Me llegó la triste noticia, pero hasta el sexto día no lloré. Andaba inquieto, dormía mal y no dejaba de acordarme de ti, pero ni una lágrima. Fue esta mañana, mientras paseaba por el parque de Invierno. Vi una lombriz que se debatía en el asfalto (caen en la trampa térmica durante sus correrías nocturnas y luego los bordillos no las dejan escapar). La puse entre la hierba, como suelo hacer, y fue entonces cuando sin saber por qué rompí a llorar. Después de un rato comprendí la razón. Aquel pobre animal en su laberinto me recordaba demasiado a un joven que una mañana de 1977 llamó tímidamente a la puerta de tu despacho en la facultad para pedir una tesina.
No estabas, pero oí tu voz en el seminario, al fondo del pasillo, y allí me fui. Te expliqué mi caso. Quería complejidad estructural, pero mejor no muy lejos, porque no tenía coche de aquella. Me respondiste con una pregunta: “¿Oye, tú has pasado el puerto de Pajares?” Te dije que sí y entonces te volviste a quien estaba allí contigo (no recuerdo quién era) y le comentaste: “Has visto estos chavales como viajan ahora. Antes no salíamos de Asturias hasta que nos llamaban a la mili”.
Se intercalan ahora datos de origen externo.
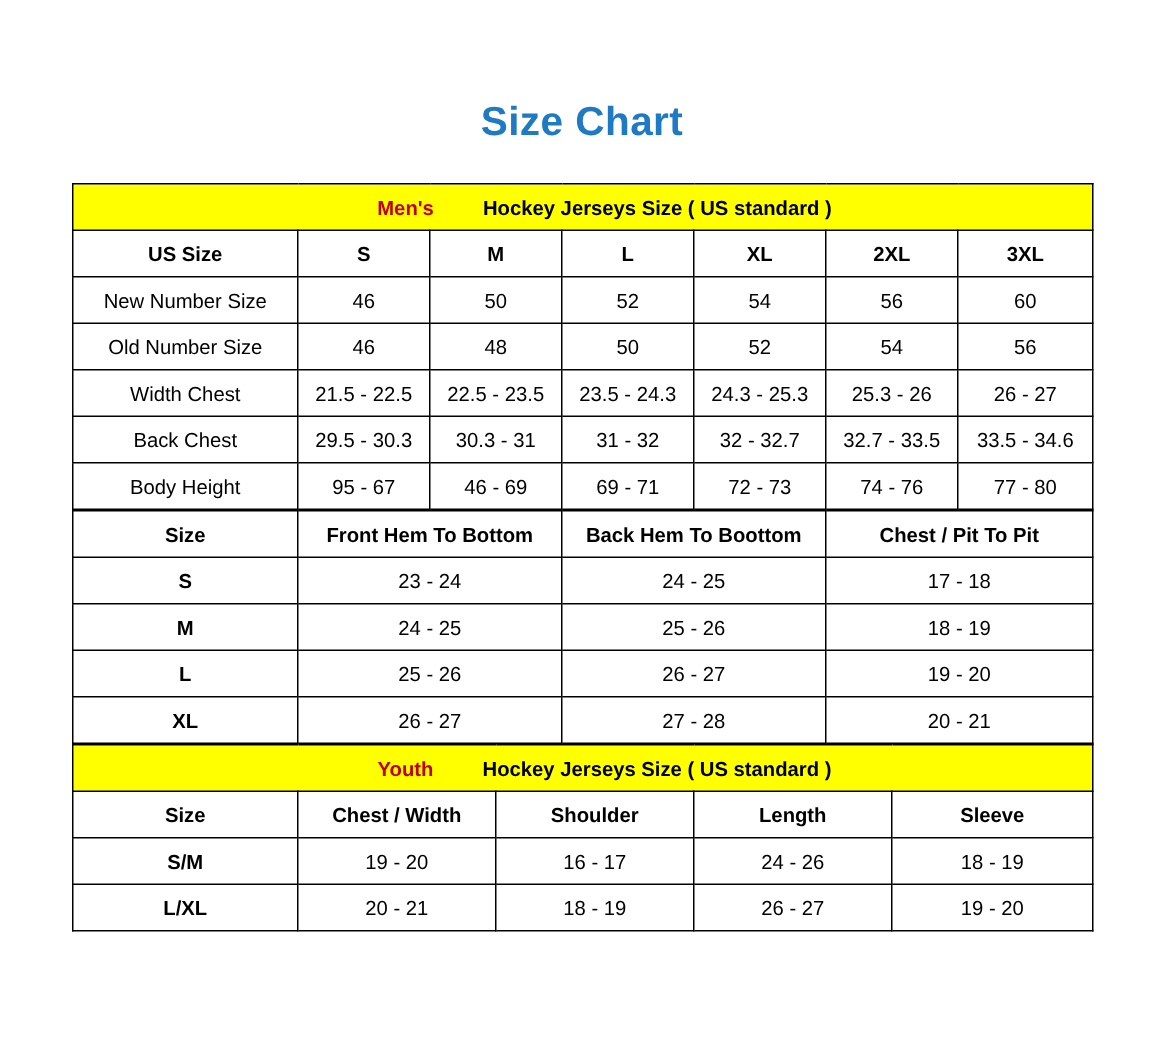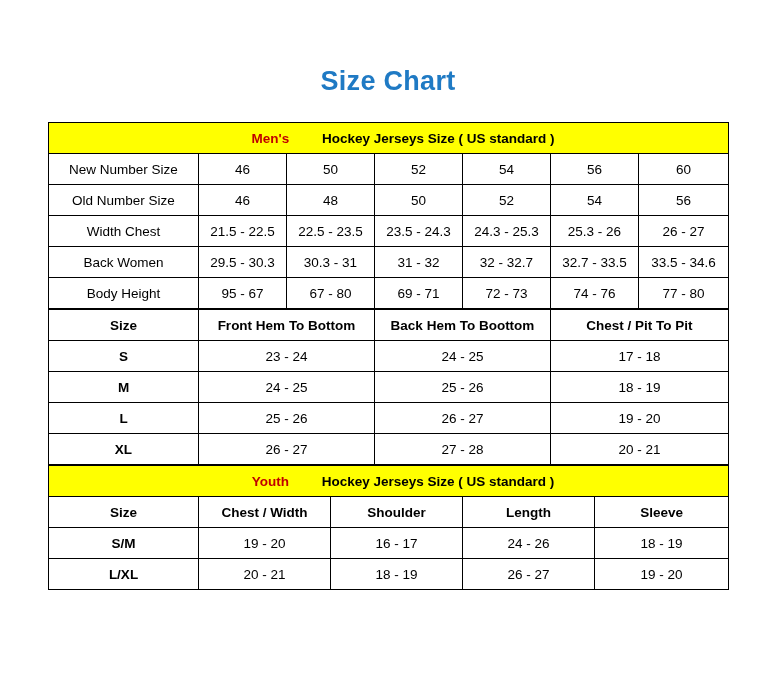--- a/index.html
+++ b/index.html
@@ -92,6 +92,15 @@
       <tbody>
         <tr>
           <td class="section" colspan="7"><span class="section-text accent-men">Men's</span><span class="section-text"> Hockey Jerseys Size ( US standard )</span></td>
+        </tr>
+        <tr>
+          <td class="hdr">US Size</td>
+          <td class="hdr">S</td>
+          <td class="hdr">M</td>
+          <td class="hdr">L</td>
+          <td class="hdr">XL</td>
+          <td class="hdr">2XL</td>
+          <td class="hdr">3XL</td>
         </tr>
         <tr>
           <td class="rowlabel">New Number Size</td>

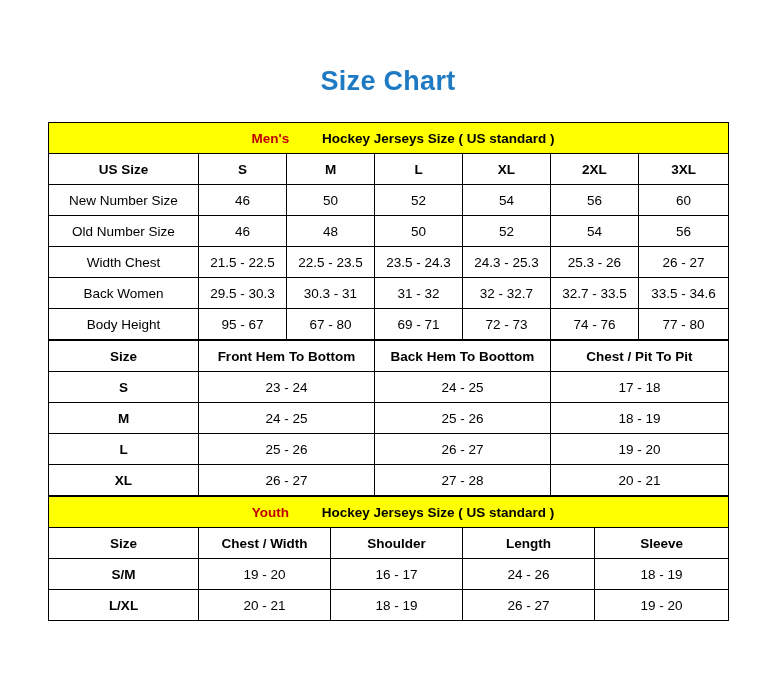--- a/index.html
+++ b/index.html
@@ -130,7 +130,7 @@
           <td>26 - 27</td>
         </tr>
         <tr>
-          <td class="rowlabel">Back Women</td>
+          <td class="rowlabel">Back Chest</td>
           <td>29.5 - 30.3</td>
           <td>30.3 - 31</td>
           <td>31 - 32</td>

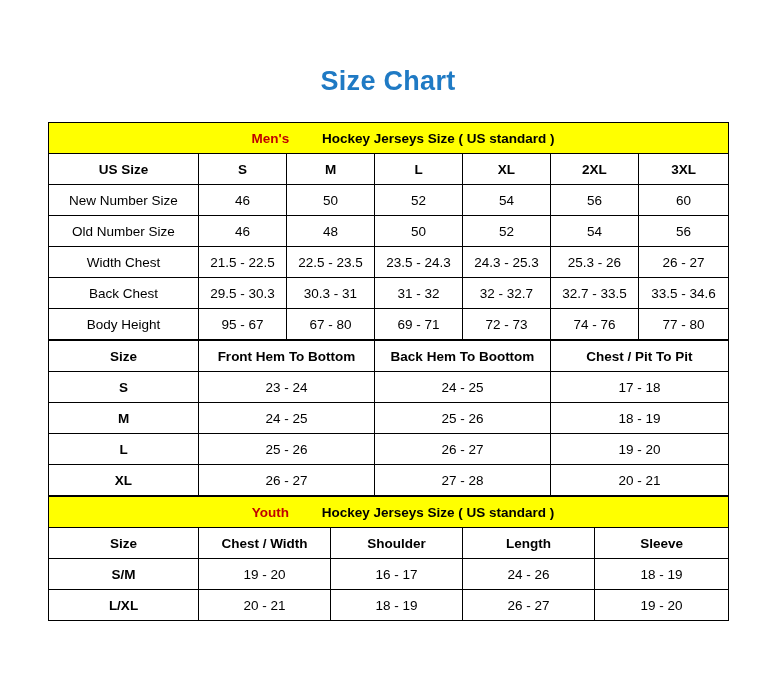--- a/index.html
+++ b/index.html
@@ -141,7 +141,7 @@
         <tr>
           <td class="rowlabel">Body Height</td>
           <td>95 - 67</td>
-          <td>67 - 80</td>
+          <td>46 - 69</td>
           <td>69 - 71</td>
           <td>72 - 73</td>
           <td>74 - 76</td>

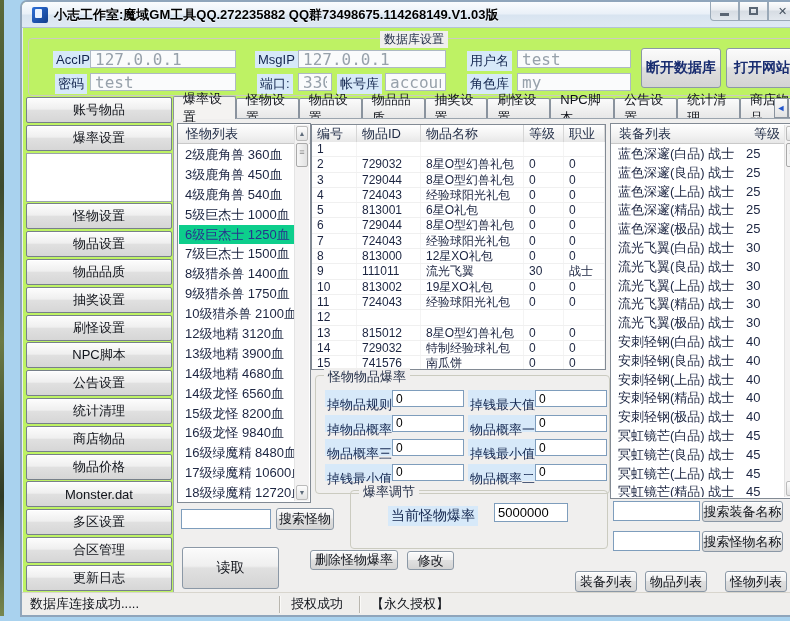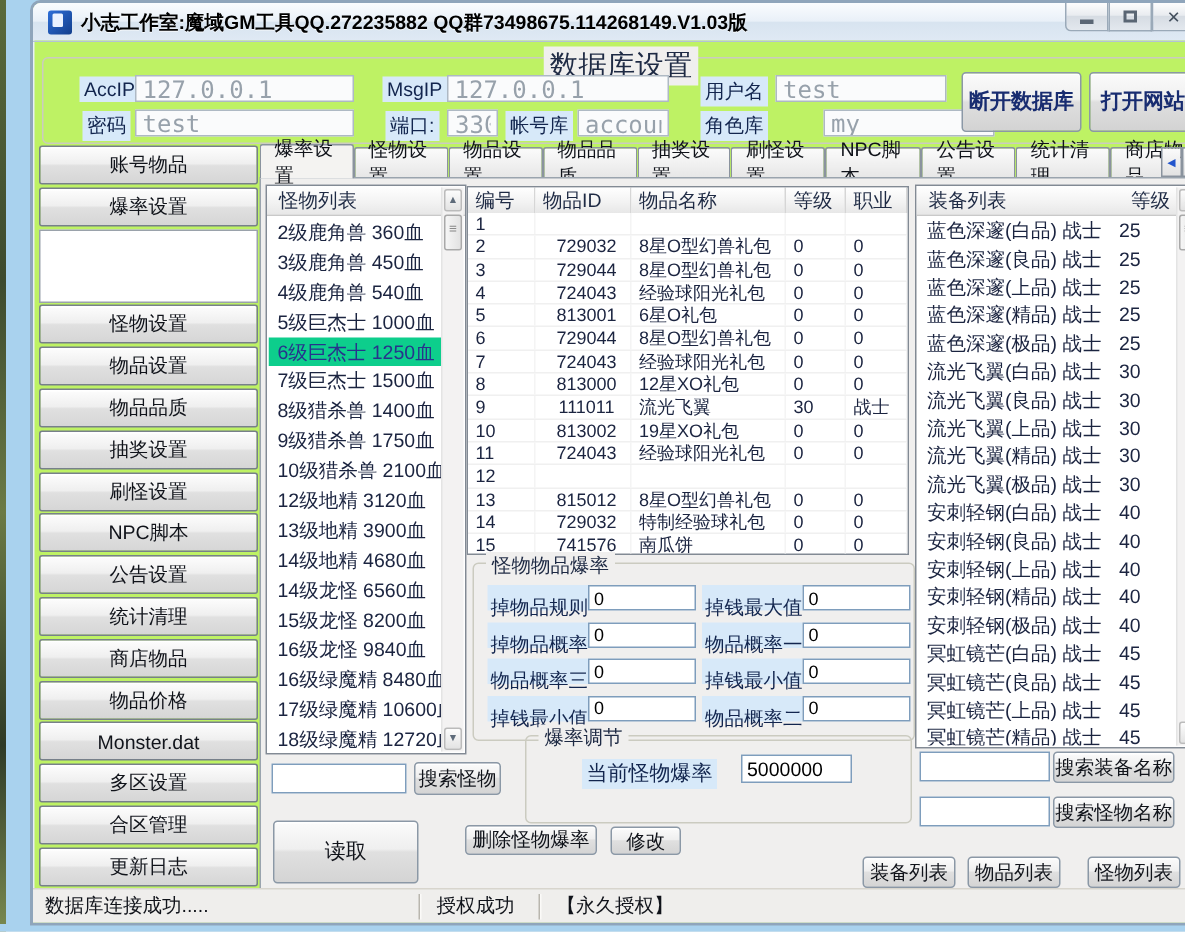--- a/index.html
+++ b/index.html
@@ -37,7 +37,7 @@
   .groupbox { position:absolute; border:1px solid #CBCBC0; border-radius:4px; }
   .legend { position:absolute; top:-8px; background:#F0EFEE; padding:0 4px; color:#1E2A44; }
   .db-panel { left:6px; top:36px; width:772px; height:58px; }
-  .db-title { left:50%; transform:translateX(-50%); font-size:19px; }
+  .db-title { left:50%; transform:translateX(-50%); font-size:12px; }
   .fld-label { position:absolute; background:#D7E9F9; color:#12254E; padding:1px 3px;
     white-space:nowrap; font-size:13px; }
   .fld-input { position:absolute; height:18px; background:#FAFBFC; border:1px solid #AEB9C4;

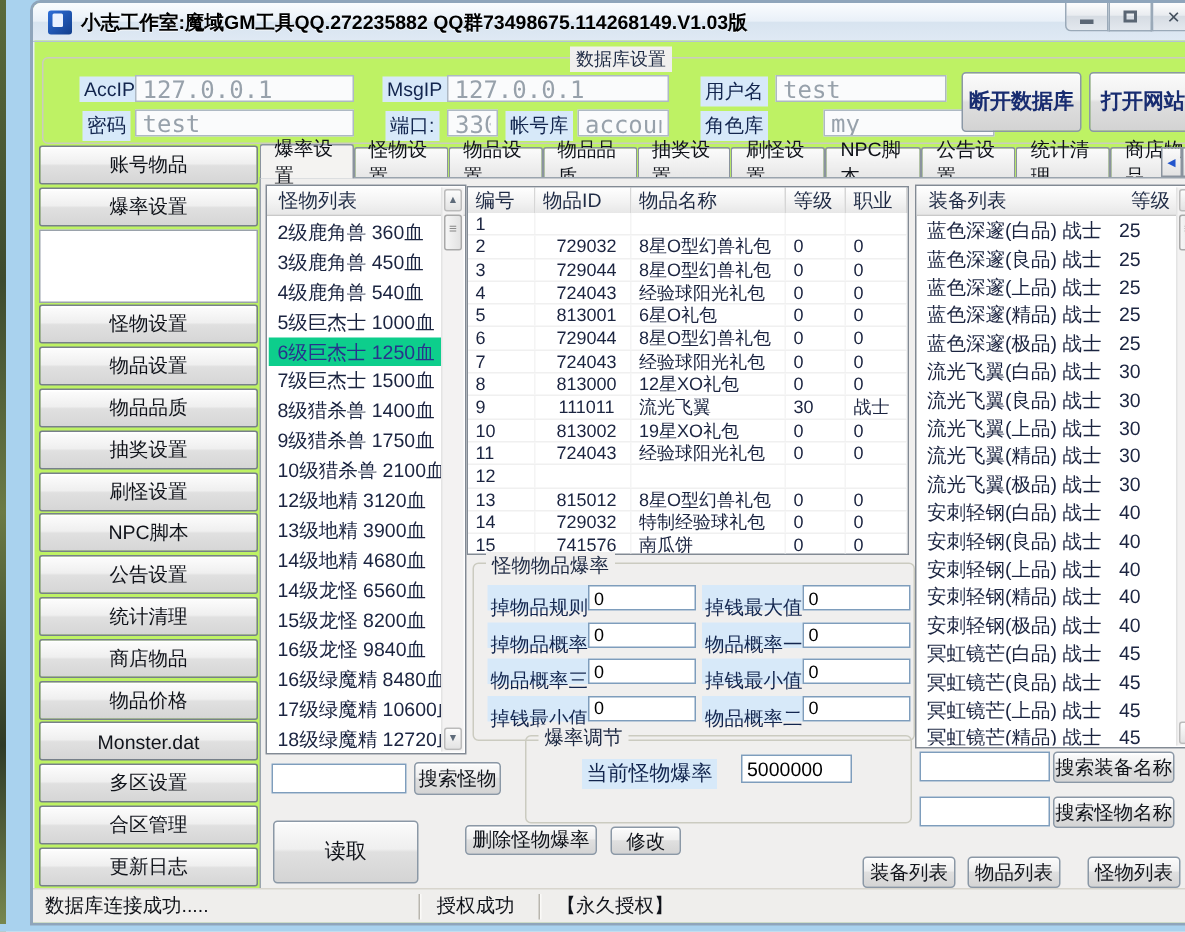--- a/index.html
+++ b/index.html
@@ -162,7 +162,7 @@
     <div class="fld-label" style="left:308px;top:35px;">帐号库</div>
     <input class="fld-input" style="left: 356px; top: 34px; width: 61px;" value="account">
     <div class="fld-label" style="left:438px;top:35px;">角色库</div>
-    <input class="fld-input" style="left: 488px; top: 34px; width: 114px; margin-left: 32px;" value="my">
+    <input class="fld-input" style="left: 488px; top: 34px; width: 114px;" value="my">
 
     <div class="db-btn" style="left:612px;top:9px;width:80px;">断开数据库</div>
     <div class="db-btn" style="left:697px;top:9px;width:72px;">打开网站</div>

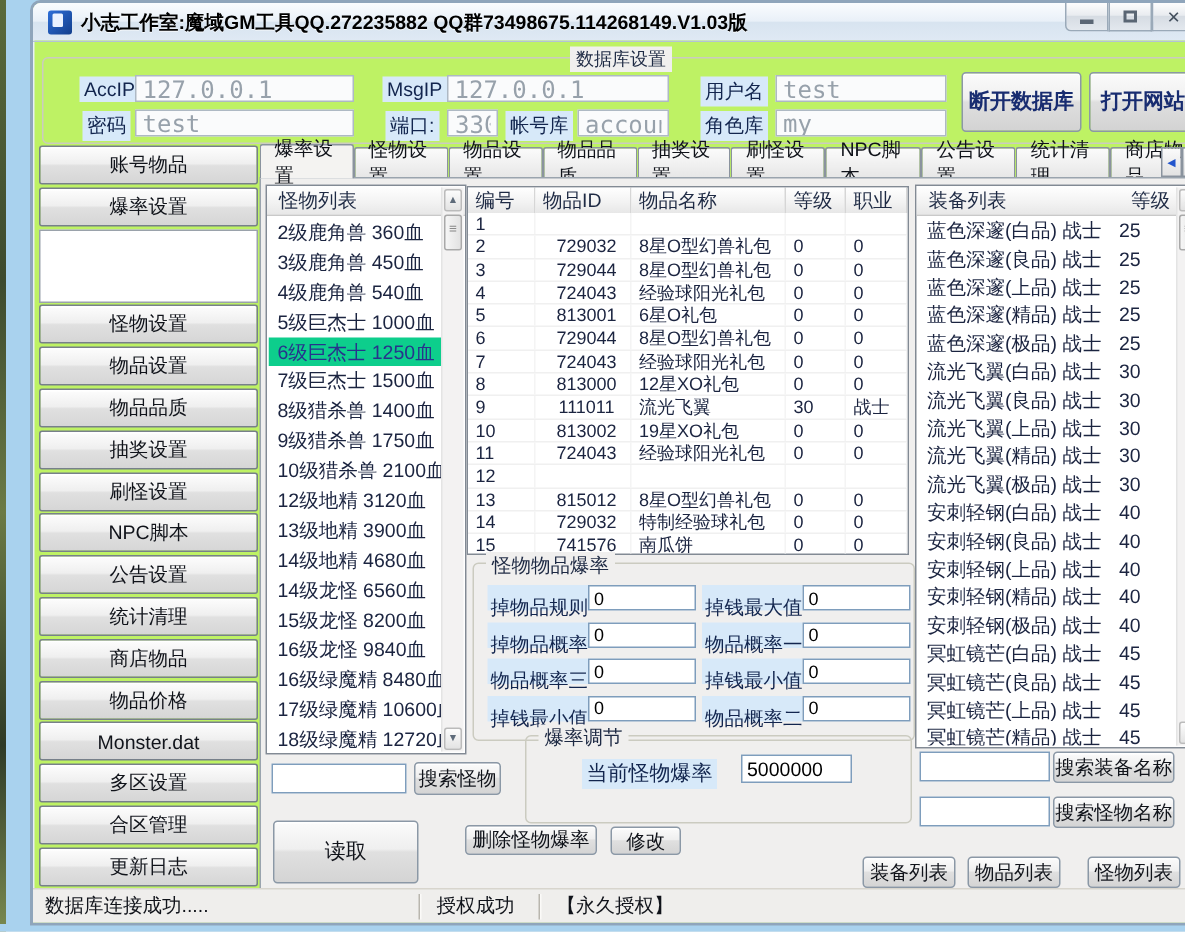--- a/index.html
+++ b/index.html
@@ -83,7 +83,7 @@
     background:linear-gradient(#FFFFFF,#F2F2F2 60%,#E7E7E7); height:17px; font-size:13px; }
   .irow { display:flex; height:15.3px; line-height:15.2px; border-bottom:1px solid #F0F0F0; font-size:12px; color:#1B2440; }
   .icell { padding-left:5px; border-right:1px solid #F4F4F4; overflow:hidden; white-space:nowrap; }
-  .c0{width:45px;} .c1{width:64px;text-align:center;} .c2{width:103px;} .c3{width:40px;} .c4{flex:1;}
+  .c0{width:45px;} .c1{width:64px;} .c2{width:103px;} .c3{width:40px;} .c4{flex:1;}
 
   .equip-panel { left:436px; top:4px; width:191px; height:376px; overflow:hidden; }
   .erow { display:flex; height:18.8px; line-height:18.8px; font-size:13px; color:#1B2440; white-space:nowrap; }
Cuento esta anécdota porque define muy bien tu virtud de aprovechar cualquier ocasión para el humor y la ironía, siempre amables, pero también porque fue decisiva en mi vida. El hecho es que de aquella conversación salió el asunto de una buena parte de mi trabajo científico a medida que el corte da la carretera del puerto iba extendiéndose. Así, en 1984 leí mi tesis doctoral sobre todo el sur de la Cuenca Carbonífera Central, de Quirós a Tarna y más allá en León. Acababas por entonces de tener el honor de ser el primero en acceder democráticamente al rectorado de la Universidad de Oviedo.
Sabes bien que yo siempre te desaconsejé la aventura, y estaba seguro de que el empeño de reformar lo irreformable iba a frustrar a un idealista como tú. Sin embargo, tu labor en aquellos años de trabajo duro dio frutos importantes, y te las arreglaste para insuflar aire nuevo a la criatura del inquisidor Valdés. Trataste de hacer cosas, y en tu mandato se aprobaron, por ejemplo, unos estatutos que mejoraron mucho lo que había.
Tras tu regreso a la facultad en 1988, sabes bien que fue un placer colaborar contigo en algunos temas que surgieron. Eras un geólogo formidable, minucioso en la observación de las rocas, que desnudabas con tus ojos de miope tras levantar las gafas, y con una memoria extraordinaria para los detalles que decantaban una interpretación. Tenías la virtud de no dejarte llevar por las apariencias, y a medida que la ciencia progresaba lentamente con nuestras observaciones por roquedos y cunetas, era un lujo gozar tu conversación siempre ingeniosa y el humor con que sabías pulir cualquier suceso.
Ahora, los dos jubilados, hacía unos meses que no hablaba contigo. Sabía que andabas un poco pachucho, pero te había visto bien en la excursión de homenaje que nos hicieron por Aliste a finales de 2019 y la triste nueva me dejó desolado. Es demasiado tiempo compartiendo vida e inquietudes y disfrutando tu personalidad irrepetible. Hace ocho años se fue Andrés Pérez Estaún, otro maestro decisivo, y quisiera recordarle aquí también a él, pero no para deciros adiós, porque sé que mientras esto dure vuestra voz y presencia amigas estarán conmigo. En un momento crucial de mi vida, yo tuve el privilegio de encontrar personas como vosotros, maestros capaces de sacar lo mejor que uno lleva dentro.